DIA DE ÉVORA – Estrela Faria – (a esquecida) – por Joaquim Palminha Silva
carlosloures
Artista plástica de múltiplas aptidões. Natural de Évora, onde nasceu a 10 de Outubro de 1910. Por causa da aproximação da data de nascimento da menina com a implantação da República (a 5 de Outubro), seu pai, republicano convicto, baptizou-a Estrela da Liberdade Alves Faria. Todavia, a pintora sempre se assinou apenas Estrela Faria ou, então apenas «estrela» desenhado uma pequena imagem de estrela nas suas obras plásticas. Em 1928, Estrela Faria começou a frequência da Escola de Belas artes de Lisboa, diplomando-se em 1935.O seu quadro «Donae» (1934) será galardoado pela mesma «Escola…».
«Donae» (1934)
Desde então a sua carreira abre-se ao mundo. Foi artista convidada para a Exposição do Mundo Português, 1940 (colaboração de 12 arquitectos, 19 escultores e 43 pintores). Entretanto (1937), já havia uma obra sua (um painel) no edifício da Caixa Geral de Depósitos de Oliveira de Azeméis. Em 1938 foi bolseira, classificada em 1º lugar, do Instituto de Alta Cultura, partindo para Paris. Interrompida a sua estadia pela ocupação da França pelas tropas (nazis) do III Reich, retornou ao País, onde teve de imaginar formas de subsistência que se enquadrassem com a sua arte: fundou uma pequena oficina (Benfica) onde fabricou modelos em gesso para as montras das lojas de roupa de Lisboa e, pasme-se, eram de tal forma graciosos que os transeuntes paravam face às montras, para admirar a beleza escultural dos gessos!
Data desta altura o seu pioneirismo, no provinciano panorama português, como “vitrinista”, decoradora e excelente executante da denominada “arquitectura de interiores”. A indústria de “lingerie” feminina requisitou o seu talento: loja «A Pompadour» (”Rua Garrett, Lisboa) e «Sapataria Europa» (1943/1945).
Mas a verdadeira vocação de Estrela Faria, a “grande obra pública”, iniciou-se com as pinturas a fresco para a sala «Alentejo» do Museu de Arte Popular (1948),a que se seguiram outras obras de grandes proporções, considerando-se o seu apogeu, a vasta decoração, e arquietctura de interiores, do emblemático paquete transatlântico (hoje desaparecido) Vera Cruz!
A obra da eborense Estrela Faria, dispersa pelo País e Brasil (sabe-se lá onde mais), está injustamente esquecida, com vergonhoso descaramento na sua própria cidade de origem, que tanto amou e onde tanta exposição e obras produziu!

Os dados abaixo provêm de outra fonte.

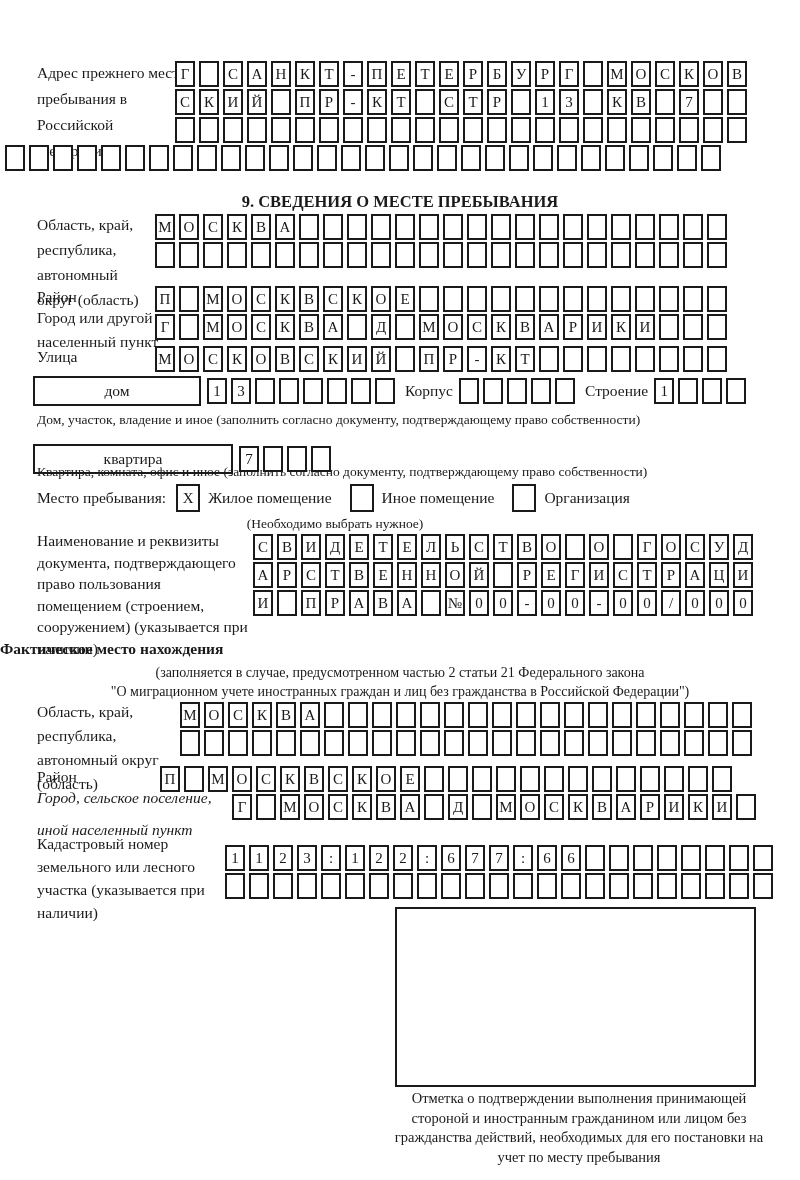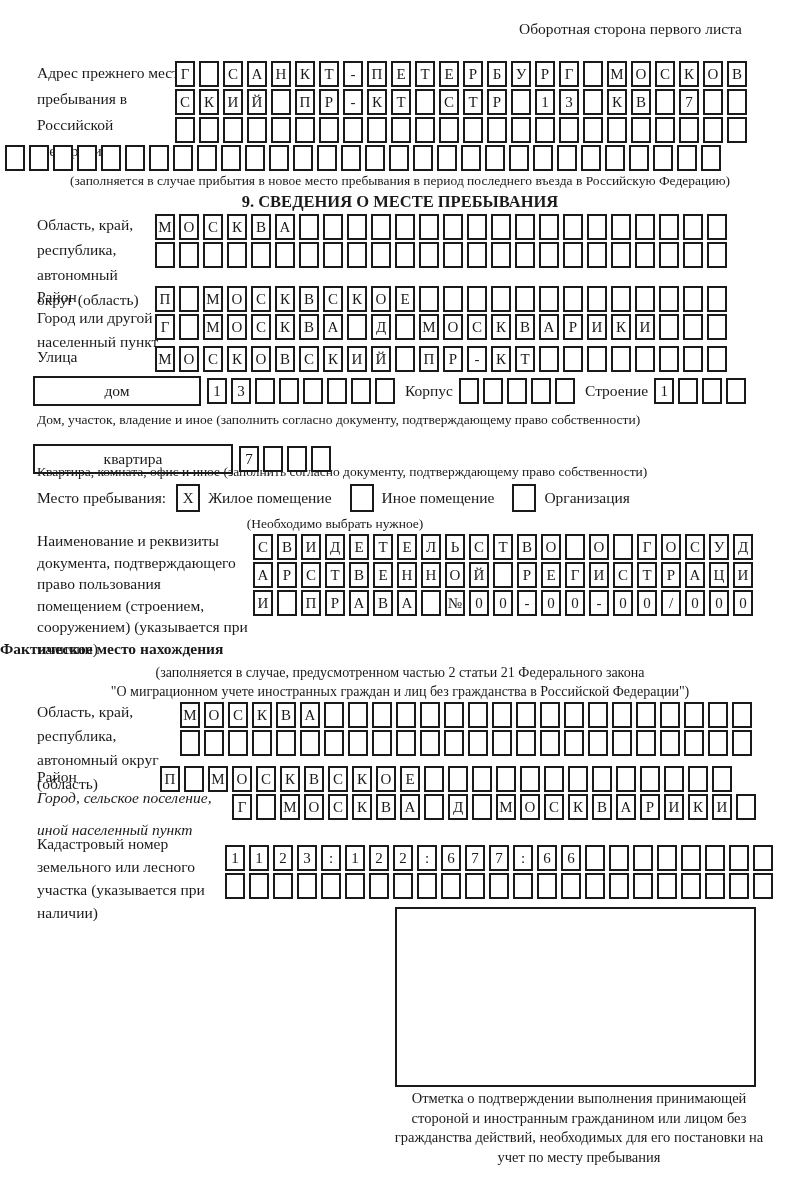--- a/index.html
+++ b/index.html
@@ -82,7 +82,6 @@
 
 <div class="page">
 
-  <div class="hdr">Оборотная сторона первого листа</div>
 
   <div class="lbl lbl-prev">Адрес прежнего места пребывания в Российской Федерации</div>
   <div class="boxrow r-prev1">

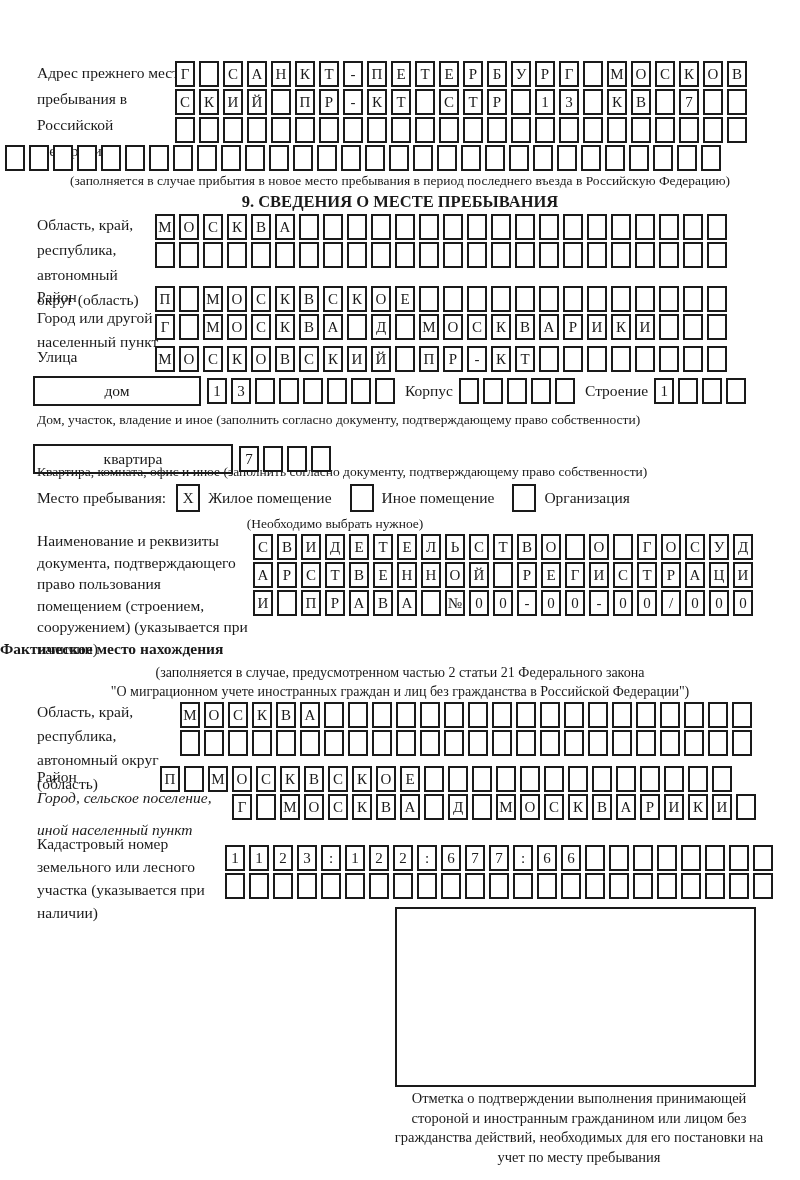--- a/index.html
+++ b/index.html
@@ -194,7 +194,6 @@
       <span class="cell"></span>
       <span class="cell"></span>
     </div>
-  <div class="cap center cap-prev">(заполняется в случае прибытия в новое место пребывания в период последнего въезда в Российскую Федерацию)</div>
 
   <div class="sec-title t-sec2">9. СВЕДЕНИЯ О МЕСТЕ ПРЕБЫВАНИЯ</div>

Estrela Faria faleceu só e esquecida, em Abril de 1976. Todavia, dela disse Maria Lamas (in Modas & Bordados,4/7/1945) : «Pintora, decoradora e ilustradora, Estrela Faria impõe-se pelo seu talento, vibrante de originalidade, e pela sua actividade incansável, num meio, como é, infelizmente, o nosso, onde são poucos os amadores de arte verdadeiramente conscientes. A independência artística desta rapariga que tem vencido por si própria, sem transigir com a incompreensão da maioria, pode apontar-se como nobre exemplo».